• Activity: Copy each line of the listing that includes "Randy".

• Exercise material:
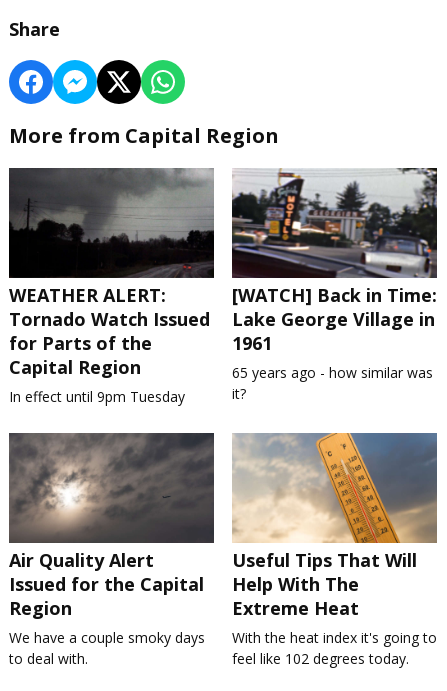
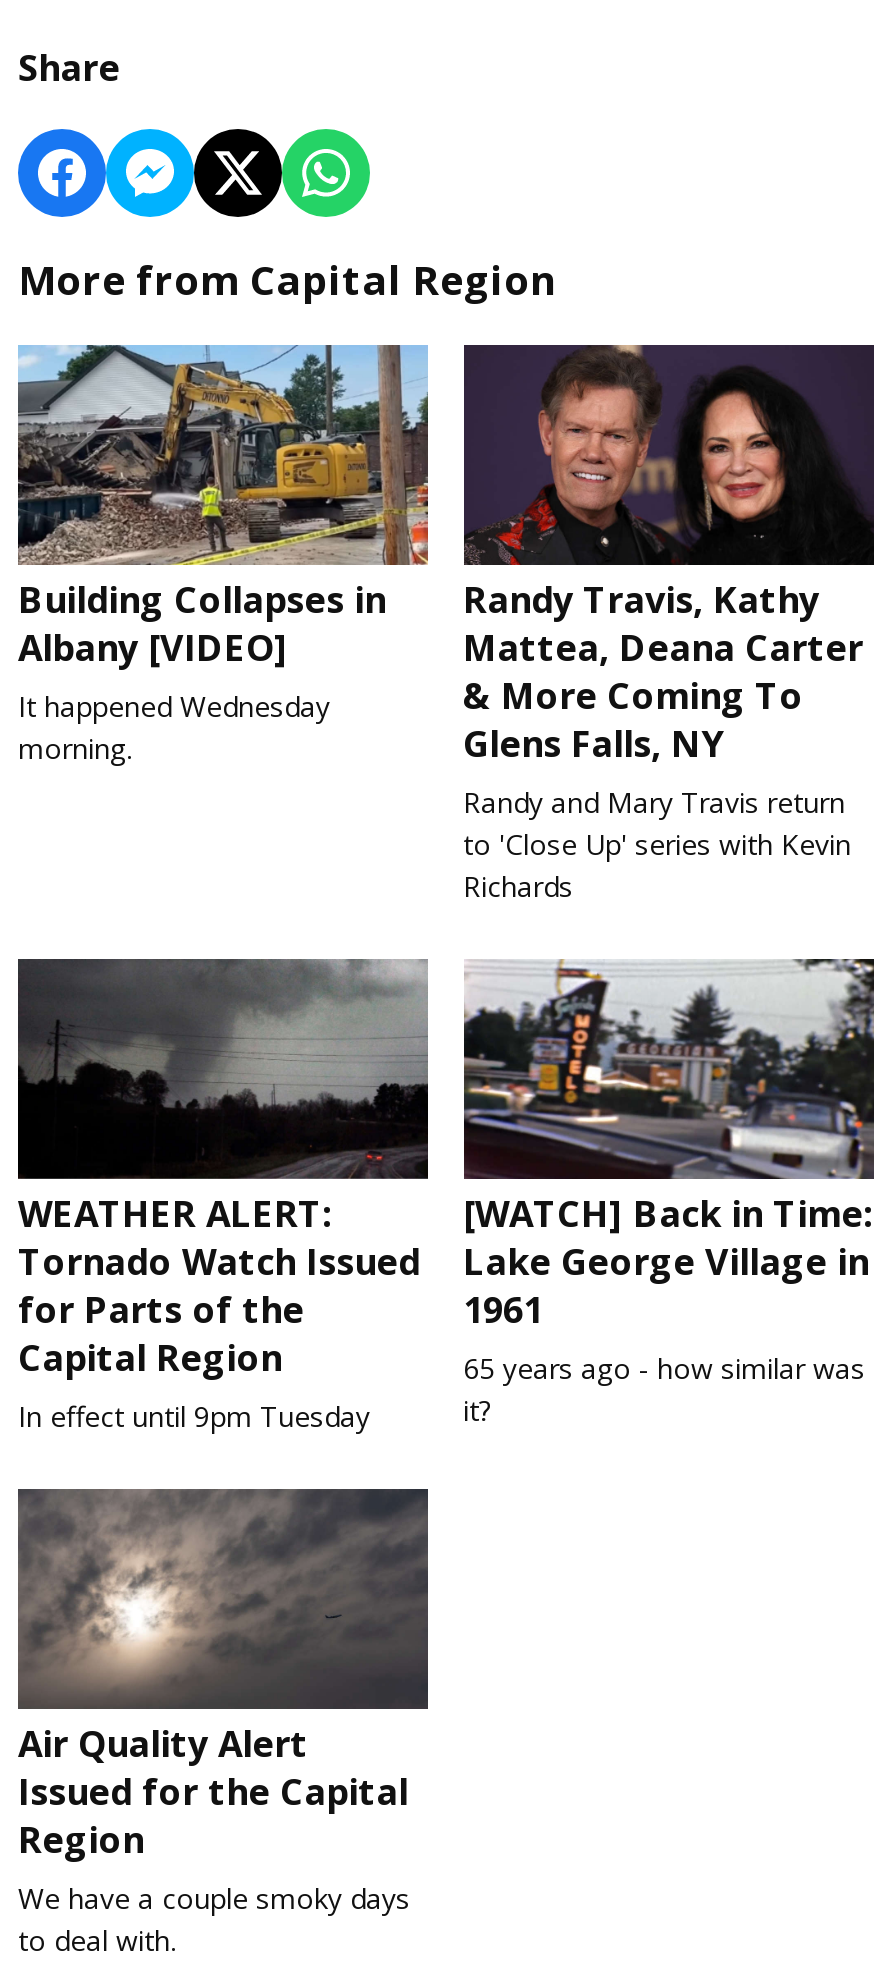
+ [image]
+ Building Collapses in
+ Albany [VIDEO]
+ It happened Wednesday
+ morning.

+ [image]
+ Randy Travis, Kathy
+ Mattea, Deana Carter
+ & More Coming To
+ Glens Falls, NY
+ Randy and Mary Travis return
+ to 'Close Up' series with Kevin
+ Richards

- [image]
- Useful Tips That Will
- Help With The
- Extreme Heat
- With the heat index it's going to
- feel like 102 degrees today.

• Response box:
+ Randy Travis, Kathy
+ Randy and Mary Travis return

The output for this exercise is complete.